MATERIAL PROVIDED:
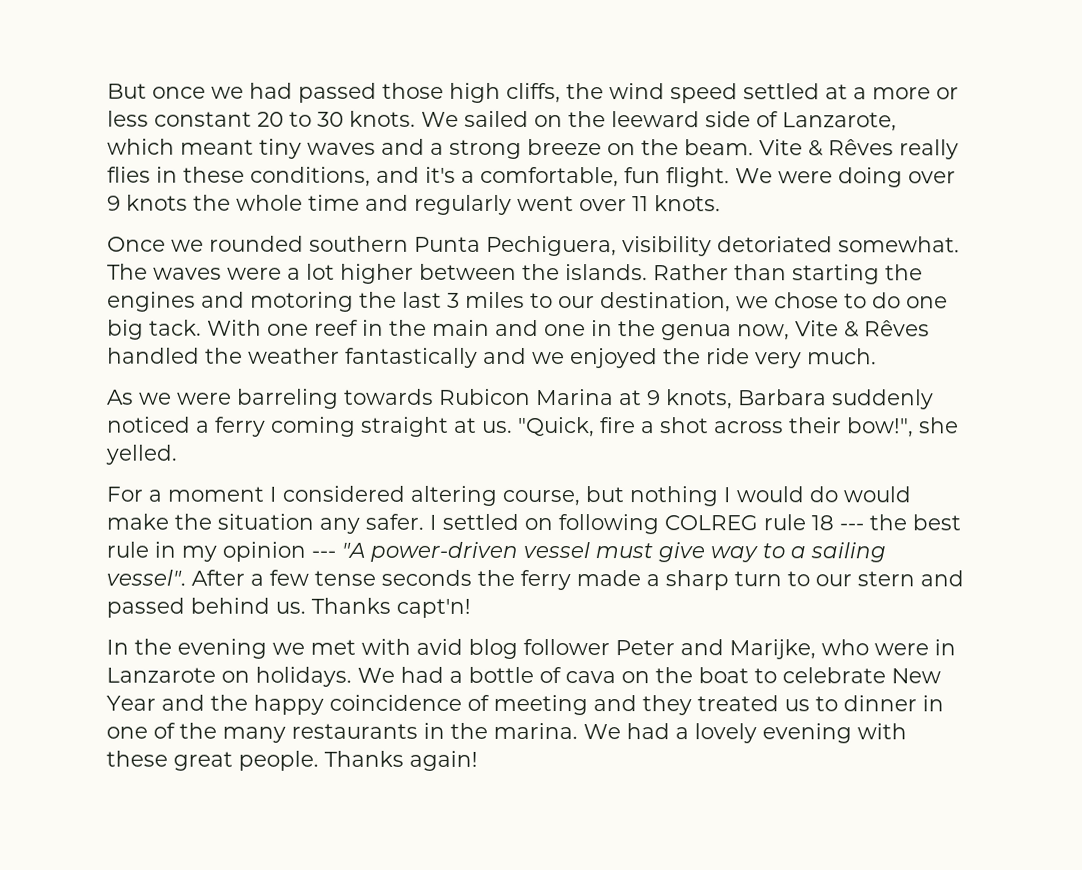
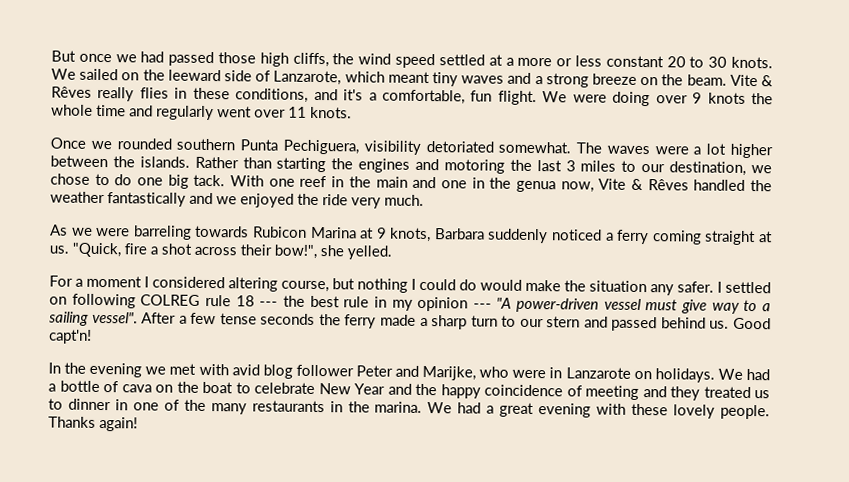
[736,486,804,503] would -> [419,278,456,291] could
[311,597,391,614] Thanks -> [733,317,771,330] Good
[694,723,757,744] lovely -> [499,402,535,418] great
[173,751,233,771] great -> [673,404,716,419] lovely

---

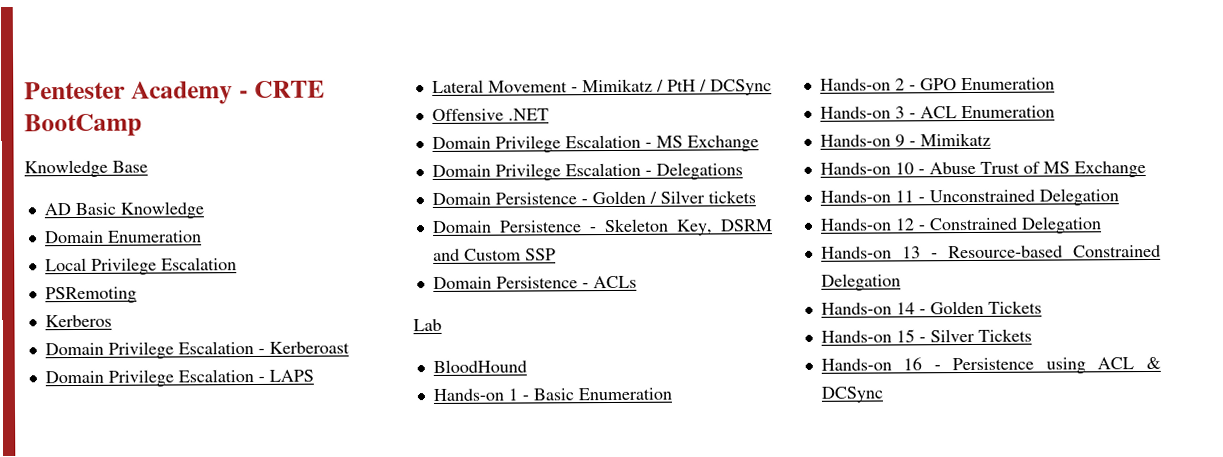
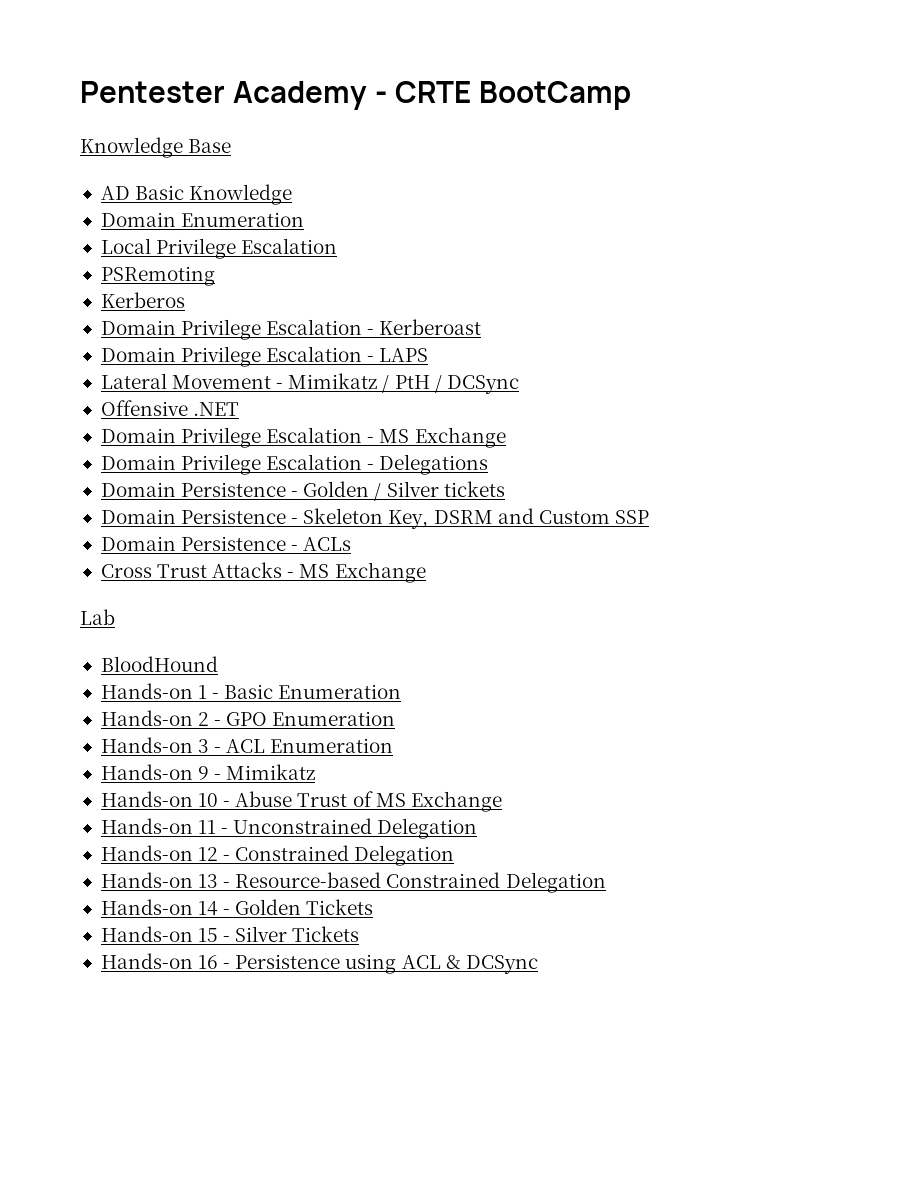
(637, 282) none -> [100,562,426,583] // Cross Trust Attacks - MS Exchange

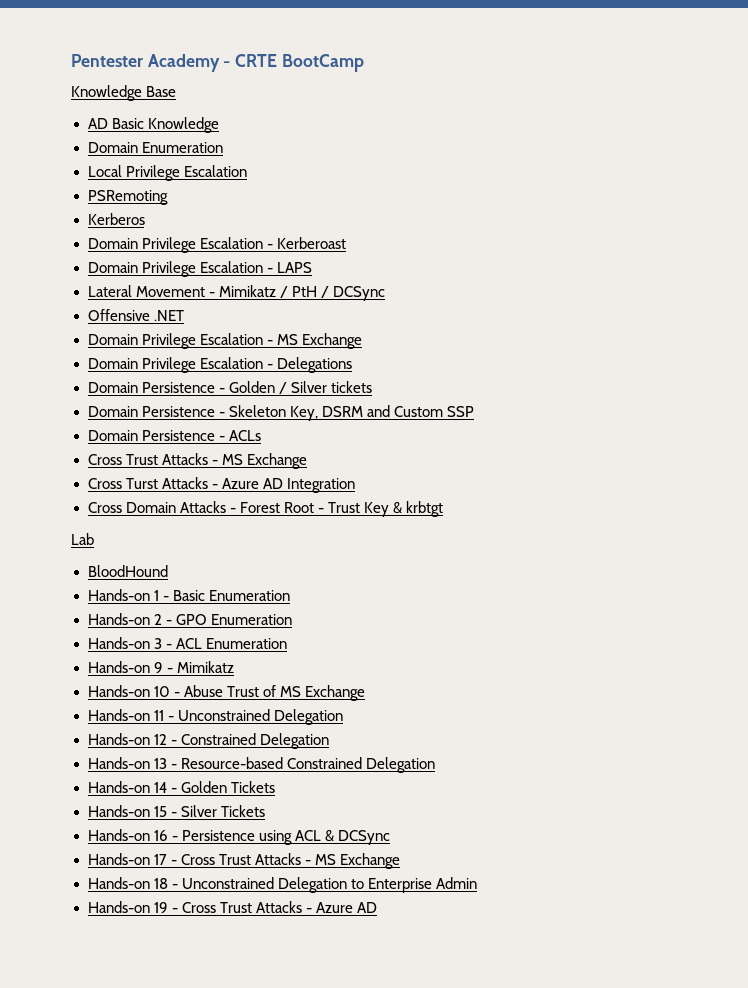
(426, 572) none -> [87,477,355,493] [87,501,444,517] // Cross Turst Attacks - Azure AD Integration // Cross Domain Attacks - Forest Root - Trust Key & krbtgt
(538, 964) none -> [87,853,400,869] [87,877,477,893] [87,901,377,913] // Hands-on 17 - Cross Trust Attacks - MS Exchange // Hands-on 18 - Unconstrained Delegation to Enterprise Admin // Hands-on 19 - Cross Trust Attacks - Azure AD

WORK TASK: Search term "great": return each line of the data that contains it.

PROBLEM SOLUTION:
[694,723,757,744] lovely -> [499,402,535,418] great
[173,751,233,771] great -> [673,404,716,419] lovely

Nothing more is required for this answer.